How AI will reshape industries, work and markets

May 25, 2023

There’s a great deal of debate about how generative AI like ChatGPT will mature and impact society, employment, inequality, and even ethics and rights. But we can take an educated guess at where AI will exert the most influence in industries in the short to medium term. For example, we know that to tackle growing healthcare costs and inadequacies, we can look to AI for better diagnostics – reducing misdiagnosis, poorly aligned treatments and outcomes – and for improving the administrative and operational efficiency of the system. But how will these different stages of AI’s development affect society overall?

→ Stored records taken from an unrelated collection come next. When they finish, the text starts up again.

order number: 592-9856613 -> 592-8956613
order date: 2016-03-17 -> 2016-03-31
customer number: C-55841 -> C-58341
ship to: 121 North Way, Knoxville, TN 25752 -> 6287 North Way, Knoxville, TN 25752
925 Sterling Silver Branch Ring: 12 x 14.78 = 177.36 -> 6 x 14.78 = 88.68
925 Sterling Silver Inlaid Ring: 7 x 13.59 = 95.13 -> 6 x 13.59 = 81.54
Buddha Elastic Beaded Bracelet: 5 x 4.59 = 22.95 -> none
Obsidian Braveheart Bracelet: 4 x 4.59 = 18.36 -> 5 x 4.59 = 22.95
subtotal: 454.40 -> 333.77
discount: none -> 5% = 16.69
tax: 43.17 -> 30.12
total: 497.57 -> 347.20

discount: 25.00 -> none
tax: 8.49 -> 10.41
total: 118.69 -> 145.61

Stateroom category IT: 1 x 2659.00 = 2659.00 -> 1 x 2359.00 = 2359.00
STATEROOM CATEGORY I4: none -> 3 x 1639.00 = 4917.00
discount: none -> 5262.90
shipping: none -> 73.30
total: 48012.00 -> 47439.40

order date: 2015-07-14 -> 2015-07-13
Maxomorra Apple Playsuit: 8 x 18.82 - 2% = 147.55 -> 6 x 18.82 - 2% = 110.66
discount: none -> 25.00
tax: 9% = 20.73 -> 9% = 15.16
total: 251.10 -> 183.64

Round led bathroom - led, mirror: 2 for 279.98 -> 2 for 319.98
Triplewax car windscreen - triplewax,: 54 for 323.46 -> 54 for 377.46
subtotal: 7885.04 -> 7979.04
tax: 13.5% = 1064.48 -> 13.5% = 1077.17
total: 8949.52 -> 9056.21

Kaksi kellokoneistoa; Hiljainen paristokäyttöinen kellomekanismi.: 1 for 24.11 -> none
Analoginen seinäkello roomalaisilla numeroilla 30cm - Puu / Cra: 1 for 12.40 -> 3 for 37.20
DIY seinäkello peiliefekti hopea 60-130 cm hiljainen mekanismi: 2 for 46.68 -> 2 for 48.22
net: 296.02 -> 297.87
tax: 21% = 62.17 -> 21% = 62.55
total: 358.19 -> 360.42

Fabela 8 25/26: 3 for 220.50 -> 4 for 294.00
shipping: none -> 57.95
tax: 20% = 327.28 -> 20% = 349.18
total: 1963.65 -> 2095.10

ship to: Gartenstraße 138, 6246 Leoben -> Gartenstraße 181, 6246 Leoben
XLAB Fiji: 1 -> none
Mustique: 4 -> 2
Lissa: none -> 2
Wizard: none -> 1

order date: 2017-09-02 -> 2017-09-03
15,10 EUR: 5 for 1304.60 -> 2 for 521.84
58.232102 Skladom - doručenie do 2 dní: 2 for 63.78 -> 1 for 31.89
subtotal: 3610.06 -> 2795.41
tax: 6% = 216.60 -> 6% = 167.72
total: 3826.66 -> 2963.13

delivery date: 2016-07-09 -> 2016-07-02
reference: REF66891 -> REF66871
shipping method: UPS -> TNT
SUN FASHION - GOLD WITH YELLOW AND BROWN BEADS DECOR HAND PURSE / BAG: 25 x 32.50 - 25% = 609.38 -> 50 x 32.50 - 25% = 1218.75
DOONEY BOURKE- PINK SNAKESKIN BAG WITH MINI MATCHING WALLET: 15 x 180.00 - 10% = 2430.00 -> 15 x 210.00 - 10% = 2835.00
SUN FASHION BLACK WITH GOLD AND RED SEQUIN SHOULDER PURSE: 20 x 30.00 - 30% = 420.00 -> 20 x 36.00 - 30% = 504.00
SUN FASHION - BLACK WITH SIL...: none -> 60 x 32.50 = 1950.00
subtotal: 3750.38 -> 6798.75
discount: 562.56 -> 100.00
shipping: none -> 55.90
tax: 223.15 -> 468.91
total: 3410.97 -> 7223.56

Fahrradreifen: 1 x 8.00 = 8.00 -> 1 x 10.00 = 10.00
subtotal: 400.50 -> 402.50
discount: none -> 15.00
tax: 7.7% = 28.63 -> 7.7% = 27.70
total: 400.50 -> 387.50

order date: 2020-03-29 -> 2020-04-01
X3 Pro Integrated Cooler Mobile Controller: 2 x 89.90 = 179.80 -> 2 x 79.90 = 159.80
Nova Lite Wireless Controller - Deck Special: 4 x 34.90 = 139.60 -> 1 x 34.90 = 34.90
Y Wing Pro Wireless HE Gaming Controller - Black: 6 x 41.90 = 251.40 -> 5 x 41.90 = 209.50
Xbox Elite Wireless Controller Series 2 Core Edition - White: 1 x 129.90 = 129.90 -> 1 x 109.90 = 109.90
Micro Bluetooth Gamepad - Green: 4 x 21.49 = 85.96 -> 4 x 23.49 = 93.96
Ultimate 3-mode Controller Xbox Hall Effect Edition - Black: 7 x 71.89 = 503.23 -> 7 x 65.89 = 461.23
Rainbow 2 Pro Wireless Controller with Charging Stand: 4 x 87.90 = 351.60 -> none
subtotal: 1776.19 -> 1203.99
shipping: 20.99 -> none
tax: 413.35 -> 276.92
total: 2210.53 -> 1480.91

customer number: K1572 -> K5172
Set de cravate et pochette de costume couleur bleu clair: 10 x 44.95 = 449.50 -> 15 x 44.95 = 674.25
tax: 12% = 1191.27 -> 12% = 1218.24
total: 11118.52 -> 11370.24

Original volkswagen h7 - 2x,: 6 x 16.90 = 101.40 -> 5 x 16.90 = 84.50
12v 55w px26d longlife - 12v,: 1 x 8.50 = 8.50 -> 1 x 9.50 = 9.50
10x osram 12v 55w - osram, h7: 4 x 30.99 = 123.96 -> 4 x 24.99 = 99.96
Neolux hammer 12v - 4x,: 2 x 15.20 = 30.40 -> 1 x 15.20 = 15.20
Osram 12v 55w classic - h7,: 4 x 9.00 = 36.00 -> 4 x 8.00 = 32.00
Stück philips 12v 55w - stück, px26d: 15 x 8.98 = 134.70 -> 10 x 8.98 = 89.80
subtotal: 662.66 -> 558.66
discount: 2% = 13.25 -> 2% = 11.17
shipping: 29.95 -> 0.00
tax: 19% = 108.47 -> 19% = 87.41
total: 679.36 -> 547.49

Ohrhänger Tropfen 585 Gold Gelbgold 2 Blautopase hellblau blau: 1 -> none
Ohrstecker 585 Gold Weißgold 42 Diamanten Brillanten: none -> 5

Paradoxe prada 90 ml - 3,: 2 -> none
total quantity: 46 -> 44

Macro-economic and social conditions

The 2020s are the decade of early AI and climate adaptation. The first real debates on the broader ethics and implications of AI are already occurring with Biden’s administration discussing regulation, with a broad call for a “pause” in AI development and broader regulatory moves in the EU and China. On climate, with extreme weather events increasing and increased movement of eco-refugees, the debate on effective climate response will also intensify while markets focus on the immense wealth creation opportunities that technology like AI promotes.

From an AI perspective, this phase of development means early adopters will argue that their AI-assisted advice is better than that of a lone human. AI-powered doctors, lawyers, wealth managers, architects and consultants are all arguing that they can provide you with a better service because they incorporate AI in their business. This is the era of those with machines versus those without.

The 2030s will be the decade of Agency, where humans individually and at the corporation level increasingly use AI to execute elements of our day-to-day existence or, in the case of businesses, day-to-day operations. Smart assistants will be integrated into our homes, vehicles and devices, and companies will employ a whole range of algorithms, not only for back office and operational elements, but to automate the supply chain itself, from autonomous transportation systems to smart contracts and tokenization of the world.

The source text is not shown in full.